One day I met up with Willie at Millennium Bowl. I was armed with a bad bowling joke and dangerous. (Just so you’ll know, 300 is the highest score you can bowl; that’s a perfect game.)

Don’t blame Willie for this; he was an innocent bystander:

Sweet Tea to Willie: “Did you hear about the bowler who scored three hundred and won?”

Willie, perplexed and uncharacteristically quiet: “You can’t bowl three hundred and one.”

Sweet Tea: “Well, you can’t bowl three hundred and lose.”

Willie: Laughs.

Then Willie knocks down eight pins with a 9.93 miles-per-hour roll.

Bam.

There is this woman I knew a long time ago, in another life.

I didn’t know her the Thanksgiving this happened. I was, in fact, only 2 or 3 years old. But she’s told the story so often, sometimes I think I was eye witness.
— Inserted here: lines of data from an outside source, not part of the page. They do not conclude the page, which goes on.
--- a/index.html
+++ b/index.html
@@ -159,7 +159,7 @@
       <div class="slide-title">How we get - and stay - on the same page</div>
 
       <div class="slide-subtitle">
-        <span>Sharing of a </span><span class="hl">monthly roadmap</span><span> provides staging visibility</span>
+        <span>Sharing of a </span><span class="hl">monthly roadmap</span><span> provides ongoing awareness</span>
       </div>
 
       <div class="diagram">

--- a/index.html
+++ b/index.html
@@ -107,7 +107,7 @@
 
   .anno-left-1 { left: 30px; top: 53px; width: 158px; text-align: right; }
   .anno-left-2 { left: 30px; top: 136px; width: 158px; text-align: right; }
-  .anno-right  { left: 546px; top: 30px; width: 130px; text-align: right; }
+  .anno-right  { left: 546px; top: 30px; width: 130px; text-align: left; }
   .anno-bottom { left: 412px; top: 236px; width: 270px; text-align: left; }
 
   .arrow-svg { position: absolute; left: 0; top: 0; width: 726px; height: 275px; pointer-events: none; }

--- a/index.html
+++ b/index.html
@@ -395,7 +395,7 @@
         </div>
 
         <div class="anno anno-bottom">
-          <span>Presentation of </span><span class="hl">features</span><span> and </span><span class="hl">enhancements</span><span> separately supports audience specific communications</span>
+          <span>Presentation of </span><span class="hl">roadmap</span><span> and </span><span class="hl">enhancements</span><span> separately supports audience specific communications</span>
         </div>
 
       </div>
She was living with her six kids in a hard-packed Texas outback with the unlikely name Elysian Fields, which sounds like something from Roman mythology, which, in fact, it is.
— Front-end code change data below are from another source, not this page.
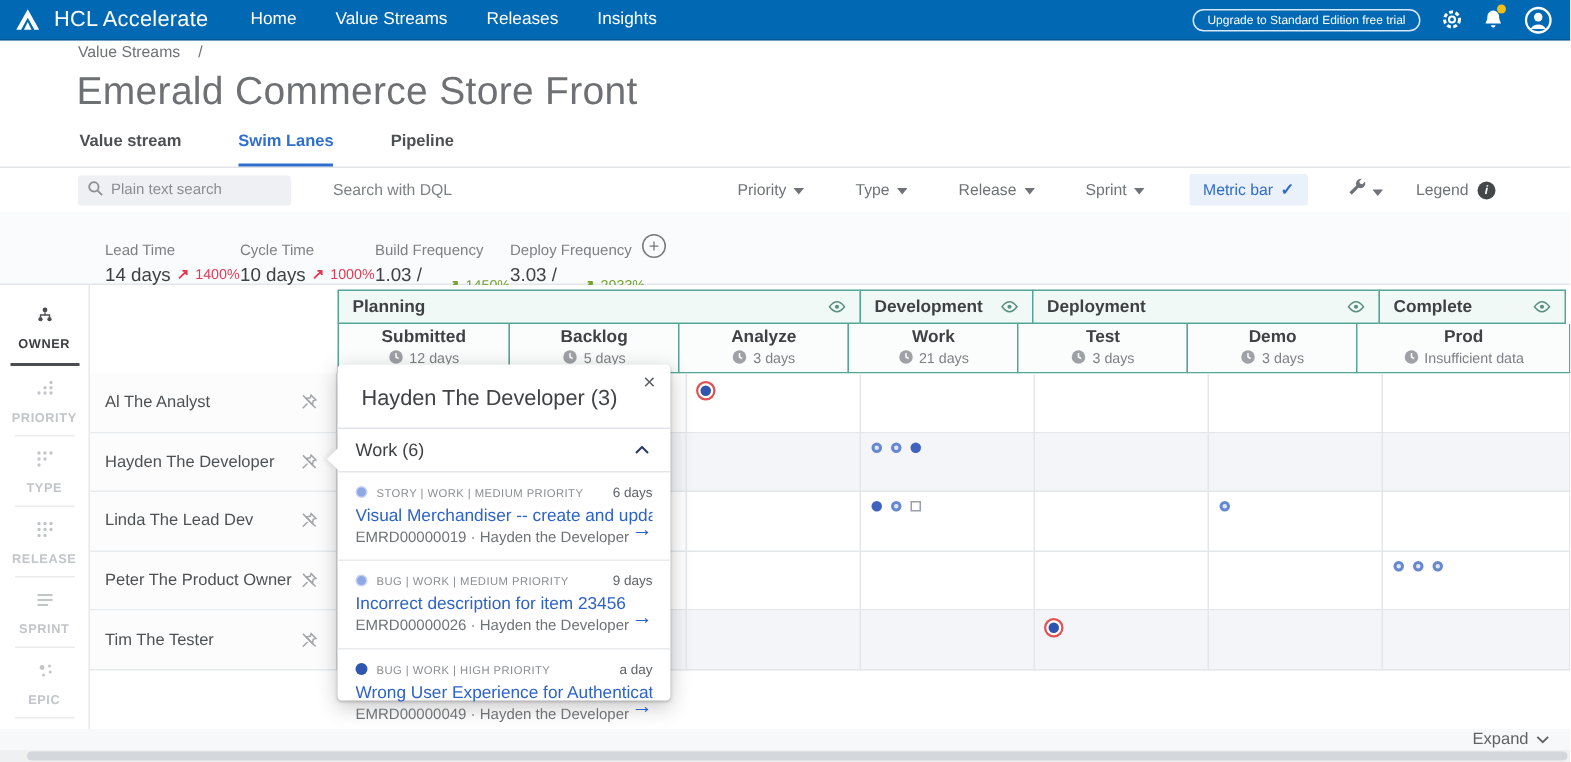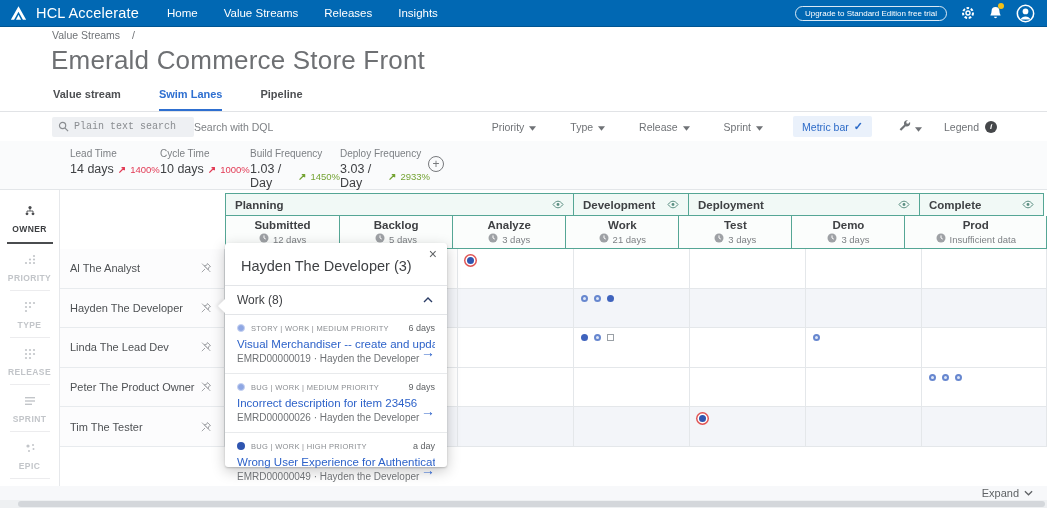--- a/index.html
+++ b/index.html
@@ -31,7 +31,7 @@
   
   #filterbar { position:absolute; top:112px; left:0; right:0; height:29px; display:flex; align-items:center; padding:0 50px 0 52px; }
   #searchbox { width:142px; height:20px; background:#eef0f3; border-radius:2px; display:flex; align-items:center; padding:0 6px; gap:5px; }
-  #searchbox input { border:none; outline:none; background:transparent; font-family:Liberation Mono, monospace; font-size:10px; color:#3f4144; width:100%; }
+  #searchbox input { border:none; outline:none; background:transparent; font-family:Liberation Sans, sans-serif; font-size:10px; color:#3f4144; width:100%; }
   #searchbox input::placeholder { color:#8a8d91; }
   #dql-label { font-size:10.5px; color:#7d8084; cursor:pointer; }
   #filters { margin-left:auto; display:flex; align-items:center; gap:34px; }

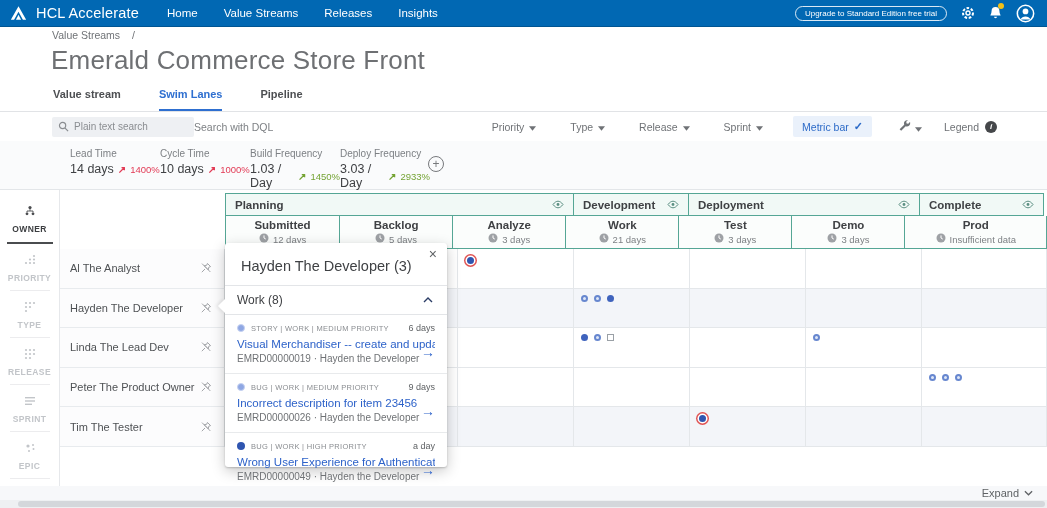--- a/index.html
+++ b/index.html
@@ -33,7 +33,7 @@
   #searchbox { width:142px; height:20px; background:#eef0f3; border-radius:2px; display:flex; align-items:center; padding:0 6px; gap:5px; }
   #searchbox input { border:none; outline:none; background:transparent; font-family:Liberation Sans, sans-serif; font-size:10px; color:#3f4144; width:100%; }
   #searchbox input::placeholder { color:#8a8d91; }
-  #dql-label { font-size:10.5px; color:#7d8084; cursor:pointer; }
+  #dql-label { font-size:10.5px; color:#7d8084; margin-left:28px; cursor:pointer; }
   #filters { margin-left:auto; display:flex; align-items:center; gap:34px; }
   .dropdown { display:flex; align-items:center; gap:5px; font-size:10.5px; color:#6f7276; cursor:pointer; }
   #metricbar-chip { display:flex; align-items:center; gap:5px; background:#eaf1fb; color:#2d6bc8; font-size:10.5px;

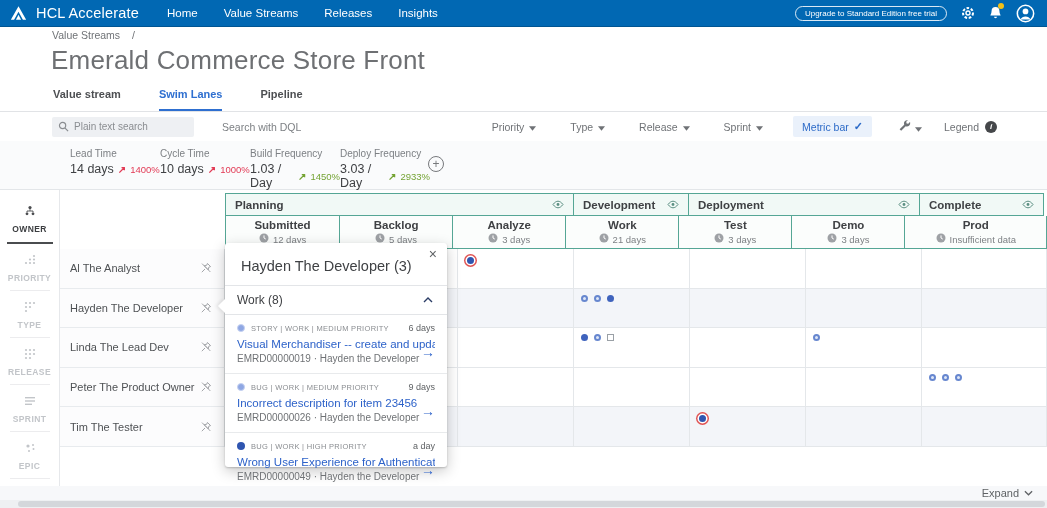--- a/index.html
+++ b/index.html
@@ -46,7 +46,7 @@
 
   
   #metricsbar { position:absolute; top:141px; left:0; right:0; height:49px; background:#fafbfc; border-bottom:1px solid #e3e6e9; }
-  #metrics-row { position:absolute; left:70px; top:7px; display:flex; align-items:flex-start; }
+  #metrics-row { position:absolute; left:70px; top:21px; display:flex; align-items:flex-start; }
   .metric { width:90px; flex:none; }
   .metric-label { font-size:10px; color:#7d8084; margin-bottom:3px; }
   .metric-value-row { display:flex; align-items:center; gap:4px; }

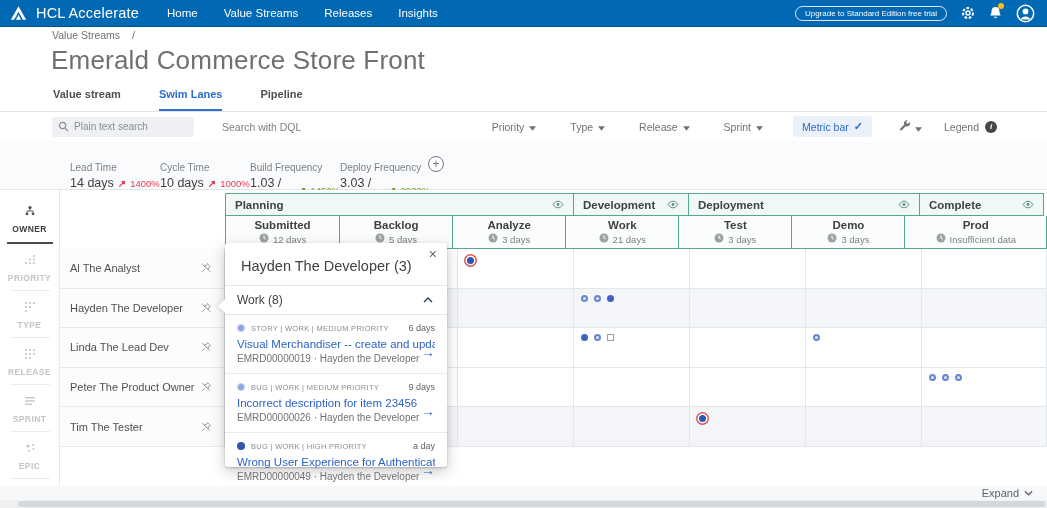--- a/index.html
+++ b/index.html
@@ -595,7 +595,7 @@
     <span id="popup-close">×</span>
     <div id="popup-title">Hayden The Developer (3)</div>
     <div id="popup-section">
-      <span>Work (8)</span>
+      <span>Work (6)</span>
       <span class="chev">
         <svg width="10" height="6" viewBox="0 0 10 6">
             <path d="M1 5 L5 1 L9 5" stroke="#2b3d66" stroke-width="1.4" fill="none"></path>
If there was a mythic element to their life, however, it was the hardship. Dirt for salt in their shakers. Baking sodie for brushing teeth.

This particular Thanksgiving, they had a turkey, a wild one, alive and penned out back of the house, awaiting execution.
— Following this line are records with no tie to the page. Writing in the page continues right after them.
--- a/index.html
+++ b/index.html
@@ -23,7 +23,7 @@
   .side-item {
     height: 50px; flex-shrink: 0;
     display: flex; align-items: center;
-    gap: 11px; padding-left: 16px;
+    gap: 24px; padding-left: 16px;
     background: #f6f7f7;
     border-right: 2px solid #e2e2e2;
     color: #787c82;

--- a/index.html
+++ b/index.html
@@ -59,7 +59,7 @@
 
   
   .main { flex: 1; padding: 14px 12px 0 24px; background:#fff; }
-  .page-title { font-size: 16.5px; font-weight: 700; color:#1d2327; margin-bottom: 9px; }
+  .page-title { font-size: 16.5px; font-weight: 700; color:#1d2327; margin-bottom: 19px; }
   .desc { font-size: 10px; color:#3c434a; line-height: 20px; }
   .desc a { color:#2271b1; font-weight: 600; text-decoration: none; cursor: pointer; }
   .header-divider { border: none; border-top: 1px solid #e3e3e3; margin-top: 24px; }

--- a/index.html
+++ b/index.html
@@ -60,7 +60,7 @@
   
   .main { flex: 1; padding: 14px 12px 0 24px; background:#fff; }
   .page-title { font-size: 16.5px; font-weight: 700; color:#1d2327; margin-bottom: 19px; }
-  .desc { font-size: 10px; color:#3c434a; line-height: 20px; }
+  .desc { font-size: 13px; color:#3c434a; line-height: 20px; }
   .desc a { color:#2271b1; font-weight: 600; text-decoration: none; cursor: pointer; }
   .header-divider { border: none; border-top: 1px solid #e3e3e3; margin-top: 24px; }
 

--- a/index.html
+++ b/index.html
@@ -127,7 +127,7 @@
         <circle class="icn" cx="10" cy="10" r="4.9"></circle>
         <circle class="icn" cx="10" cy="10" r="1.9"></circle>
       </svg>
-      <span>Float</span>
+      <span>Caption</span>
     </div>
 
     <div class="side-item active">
But somehow the bird bolted and headed for the woods. The oldest boy, a teenager, bolted right after the bird, shotgun at the hand, the mighty deerslayer in leather stockings, hot on the trail of supper.

By the time he had treed the turkey and fired several shots wide, his mother, this woman I knew a long time ago, arrived. She snatched the shotgun from Natty Bumpo, and to Natty’s everlasting shame, she knocked the bird out of the tree with one shot.

Tuffest turkey she ever ate - tuff is tuffer than tough - which she blamed on Natty, who had made the gobbler mad, and a ticked-off turkey is always tuff.

Combine thanks and giving, you have a noun.

Capitalize the T, and you have the name of a holiday, a word so familiar, we forget its literal meaning.

So to reinvigorate the word, I sawed the 12 letters of “thanksgiving” down the vertical middle and reconstituted them in their original form as thanks and giving.

I took a hatchet, then, to the “ing,” substituting an “e” on the tail of “giving” to make it “give.” Then I reversed the order of the two, and, viola!, new life for an old word as a gentle suggestion.